[guardian-dev] Docker + Weave

[Lee Azzarello]

You are comparing apples to oranges. The Google home page is an
asynchronous HTTP request response cycle. VoIP applications are
synchronous and realtime. You seem to have contradicted your own
hypothesis in your list. "Annoy upstream" is not a scalable solution for
providing an anonymously signaled VoIP service on the IP layer of the
public Internet.

-lee

On 9/9/14, 12:50 PM, Tom Ritter wrote:
> On 9 September 2014 09:29, Lee Azzarello <lee at guardianproject.info> wrote:
>> I'll check out Weave, though as with any VoIP application, the added
>> latency of anonymity networks is typically prohibitive until the laws of
>> physics are mutable.
> 
> I'm not convinced this is the case.  Imagine the Google homepage. You
> load that very, very fast.  Google analyzed every single ms of every
> single process and connection to make it that fast.  I'm not aware of
> anyone doing the same rigorous examination for VOIP applications in an
> anonymity setting.  (I'm not faulting anyone - it's hard, takes time,
> and would be expensive.  But I think it's worthwhile.)
> 
> Specifically, I would imagine it going something like this. You decide
> the properties you want to hit are that (for example) Alice calls Bob,
> and Alice's provider doesn't know who she's calling, and Bob's
> provider doesn't know who's calling him.  (Modulo metadata exposed by
> SIP, which we assume is or can be protected with additional layering
> of encrypted data.)  So I'm imagining it like Tor, with 2 hops.  The
> anonymity goals are hit by hops in-between (that are exposed to
> metadata, like 'Alice is calling someone, connect me to IP x.y.z.w')
> that are operated by different providers and that you may want to
> build in some additional considerations regarding path building to
> avoid using (for example) all one ISP or whatever.

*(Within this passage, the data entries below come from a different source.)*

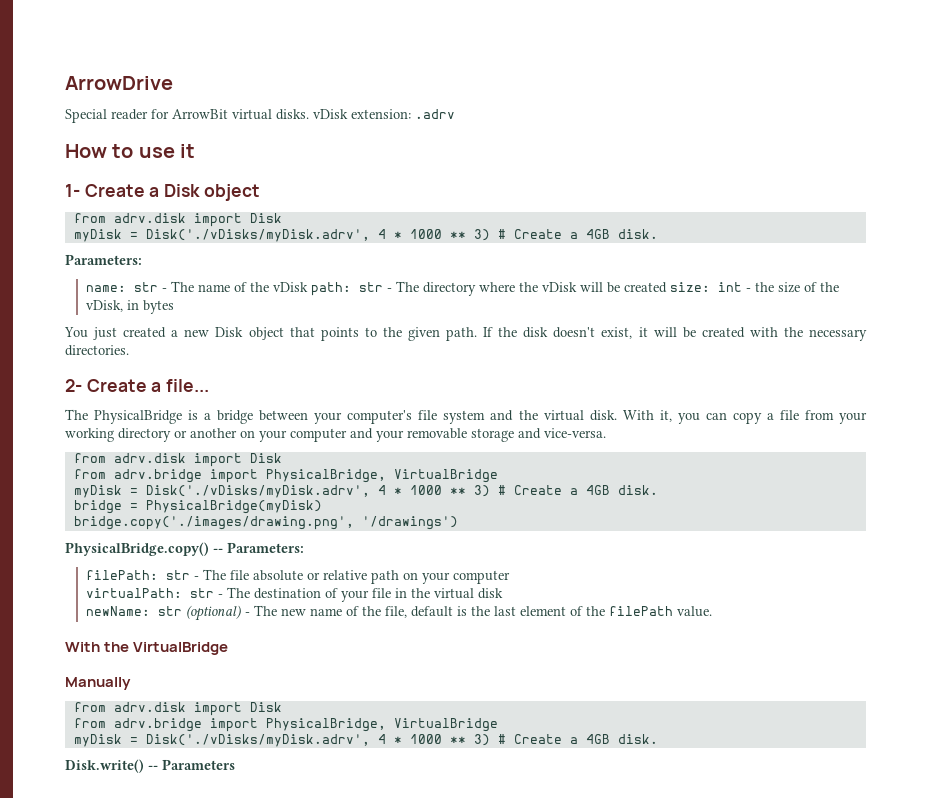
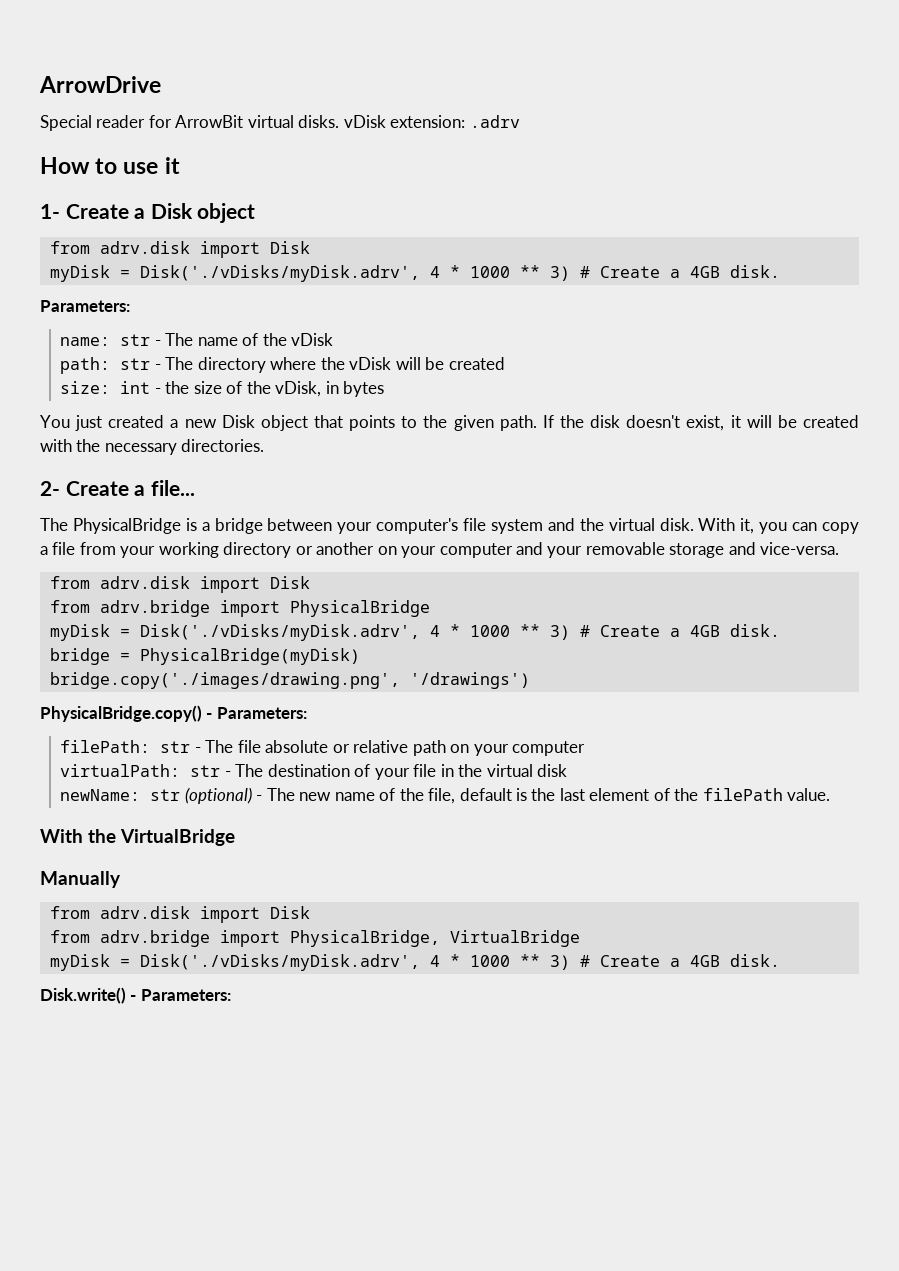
- name: str - The name of the vDisk path: str - The directory where the vDisk will be created size: int - the size of the vDisk, in bytes
+ name: str - The name of the vDisk
+ path: str - The directory where the vDisk will be created
+ size: int - the size of the vDisk, in bytes
  With it, you can copy a file from your working directory or another on your computer and your removable storage and vice-versa.
  from adrv.disk import Disk
- from adrv.bridge import PhysicalBridge, VirtualBridge
+ from adrv.bridge import PhysicalBridge
- PhysicalBridge.copy() -- Parameters:
+ PhysicalBridge.copy() - Parameters:
- Disk.write() -- Parameters
+ Disk.write() - Parameters:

I'm also assuming
> that for testing purposes, you're going to put two specific
> applications on either end, and examine those, along with controlling
> nearly _all_ the infrastructure in between (for now).
> 
> Now, from the moment sound input is received on one end, to the moment
> it is send to the speaker on the other, break down the latency of each
> hop:
> 
> 1 - Time for Application processing
> 2 - Time for OS networking stack
> 3 - Latency to when it exits a router you control
> 4 - Latency until it enters the routing infrastructure (the switch in
> the cabinet) of Hop #1, which you control
> 4.5 - Latency of transmission from the switch to the processing server
> 5 - Latency of Hop #1's Networking Stack on the way in
> 6 - Hop #1 Processing Time
> 7 - Latency of Hop #1 Network Stack on the way out
> 7.5 Same as 4.5
> 8 - Latency until it enters Hop #2's routing infrastructure
> 8.5 Latency of transmission from switch to the processing server
> 9 - Latency of Hop #2's Networking Stack on the way in
> 10 - Hop #2 Processing Time
> 11 - Latency of Hop #2's Network Stack on the way out
> 11.5 Same as 8.5
> 12 - Latency until it reaches a router for Bob you control
> 13 - Latency until it enter's Bob's network stack
> 14 - Time for Bob's OS' network stack
> 15 - Time for Application Processing
> 
> Now optimize, everything.  Starting with the slowest stuff.
> 
> 1, 15 - Can be improved by programming techniques in the App.  Make it
> native code, make it fast.
> 2, 14 - You're not going to be able to do much here, but you can look
> for tricks or better APIs, and annoy upstream for improvements.
> Document. Experiment and show what patches would make improvements.
> 3,13 - You're not going to be able to do much here. But you can, for
> example, make sure packets are not be excessively fragmented. Make
> sure things fit in MTUs.
> 4, 12 - Look at the tracert of this distance.  See how efficient it
> is.  Can you use another ISP in your datacenter for a faster path?
> Assuming we have a network of hops to choose our original path from,
> can you a) choose Hop #1 or Hop #2 to optimize this without b) harming
> the anonymity (significantly?)?
> 4.5, 7.5, 8.5, 11.5 - You're going to need to be looking very closely
> at configuration of networking equipment, and making sure it's an
> optimal as possible.  Things like network drivers matter here.
> 5, 7, 9, 11 - This is as technical as 2 and 14, but this time you
> control the OS.  You can configure and patch it as you see fit. Linux
> has tons of tunable TCP and UDP parameters for caching and what not.
> This is going to be different under heavy load and under no load.
> Acknowledge and understand you will need to monitor and tweak.
> 6, 10 - Same as 1, 15 - fast, optimized code.
> 8 - How are Hop #1 and #2 connected?  Same questions as 4 and 12, but
> consider some other items.  Can Hop #1 and #2 be located in the same
> Datacenter, and use different ISPs as their primary outbound links
> (for anonymity purposes)? Is that acceptable from the a privacy
> standpoint?
> 
> Try interesting experiments to.  What if Alice doesn't choose the
> path, because she has a flimsy smartphone. What if she trusts a
> supercomputer to weigh all the variables, including the entire
> database of hops accessible and the entire BGP routing table, and that
> supercomputer both does the encryption and the path selection.
> 
> Anyway, I don't mean to suggest that this is something I think anyone
> is negligent in not doing.  Rather I think it's a huge undertaking I
> would love to encourage people to think about, and maybe apply for
> funding for.  Google has tons of engineers dedicated to this sort of
> thing.  They make new protocols to replace TLS and deploy it in Chrome
> to run experiments.  One can achieve amazing results with a careful
> enough examination, and a belief that nothing _has_ to be accepted and
> one can improve _anything_.
> 
> -tom
>